On January 14, 2002 at a Special meeting of the Shareholders of the Company the merger of FANTASTICON.COM, INC., (Delaware), MADMAN BACKSTAGE PRODUCTIONS, INC. and IMPACT INTERACTIVE, INC. (collectively “FM&I”) into FANTASTICON.COM, INC., (Nevada), and that certain Earn Out Agreement between the Company, Michael Lee, the Management of the Company and the Shareholders of FM&I was rescinded and unwound in its entirety by majority vote of the Shareholders of the Company. The Shareholders determined that the terms and conditions of said merger and said Earn Out Agreement had not been met by the parties.

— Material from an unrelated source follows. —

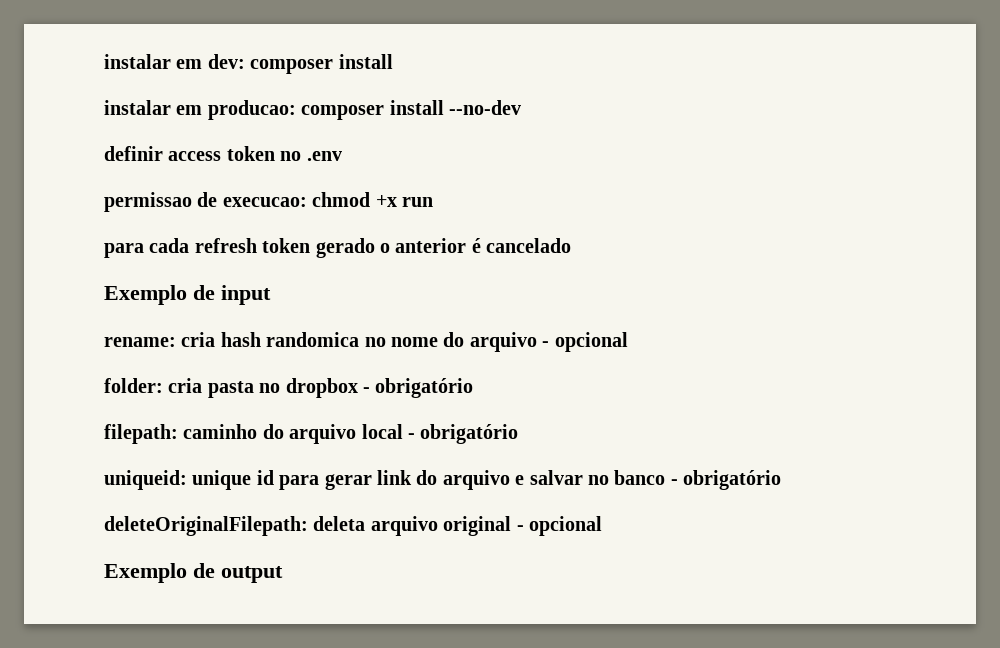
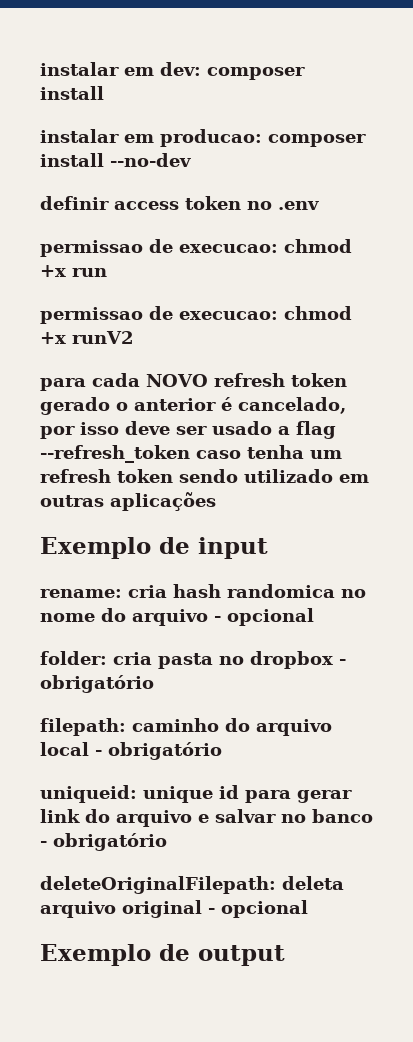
+ permissao de execucao: chmod +x runV2
- para cada refresh token gerado o anterior é cancelado
+ para cada NOVO refresh token gerado o anterior é cancelado, por isso deve ser usado a flag --refresh_token caso tenha um refresh token sendo utilizado em outras aplicações

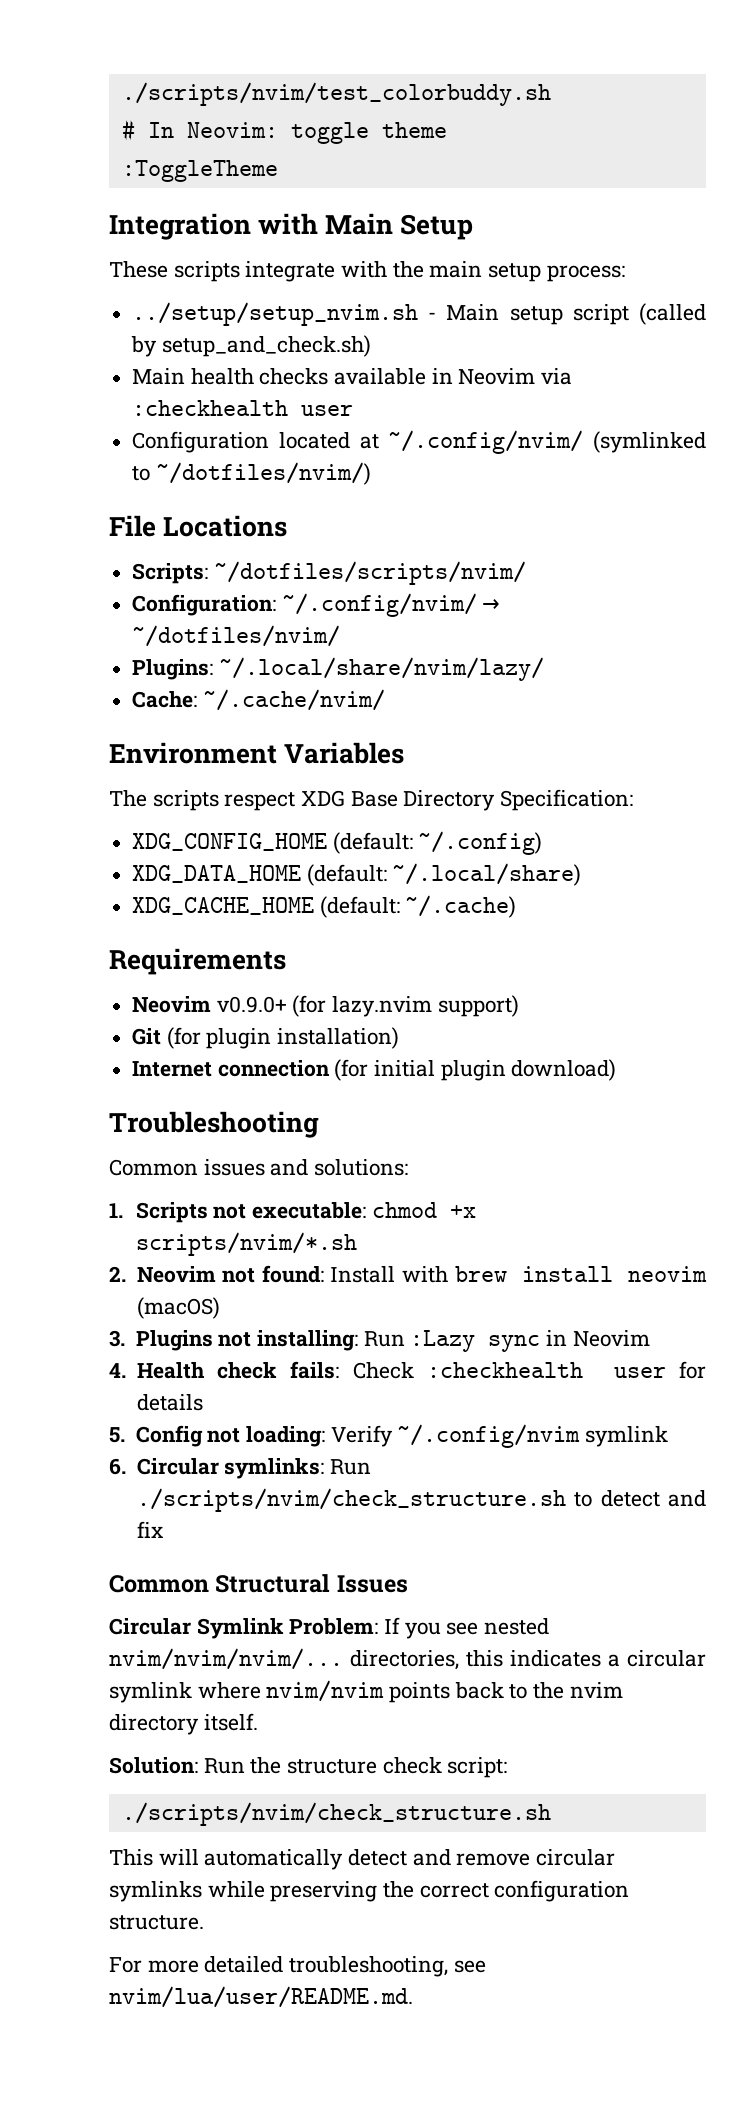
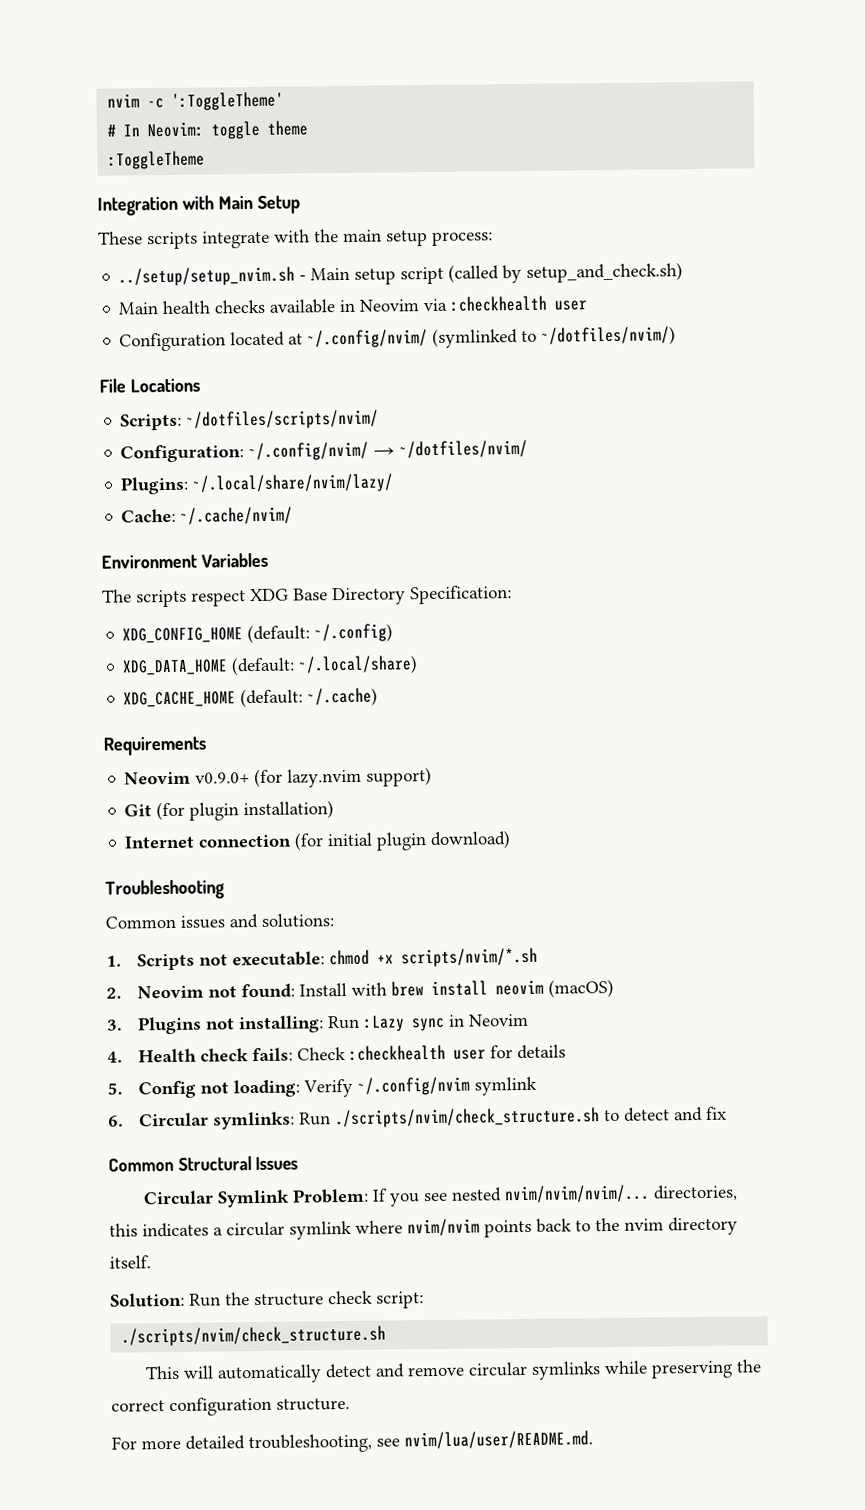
- ./scripts/nvim/test_colorbuddy.sh
+ nvim -c ':ToggleTheme'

It was the consensus of the Shareholders that the then current officers and directors of the Company had abandoned the Company and its business as evidenced by the fact that they were evicted from the corporate offices and the corporate telephone numbers had been disconnected; they had abandoned their corporate responsibilities and failed to prepare and file corporate diligence documents with state, federal and securities regulatory agencies; and they failed to perform their fiduciary duties and responsibilities.


The Shareholders agreed it was therefore incumbent upon them to take the actions necessary to preserve the legal status of the Company, the trading status of the common stock of the Company and to locate a viable business for the Company to pursue. 6,025,000 of the shares issued and held in escrow under the Merger Agreement and Earn Out Agreement were canceled and returned to the treasury stock of the Company by vote of a majority of the Shareholders of the then issued and outstanding stock of the Company and resolution of the Board of Directors.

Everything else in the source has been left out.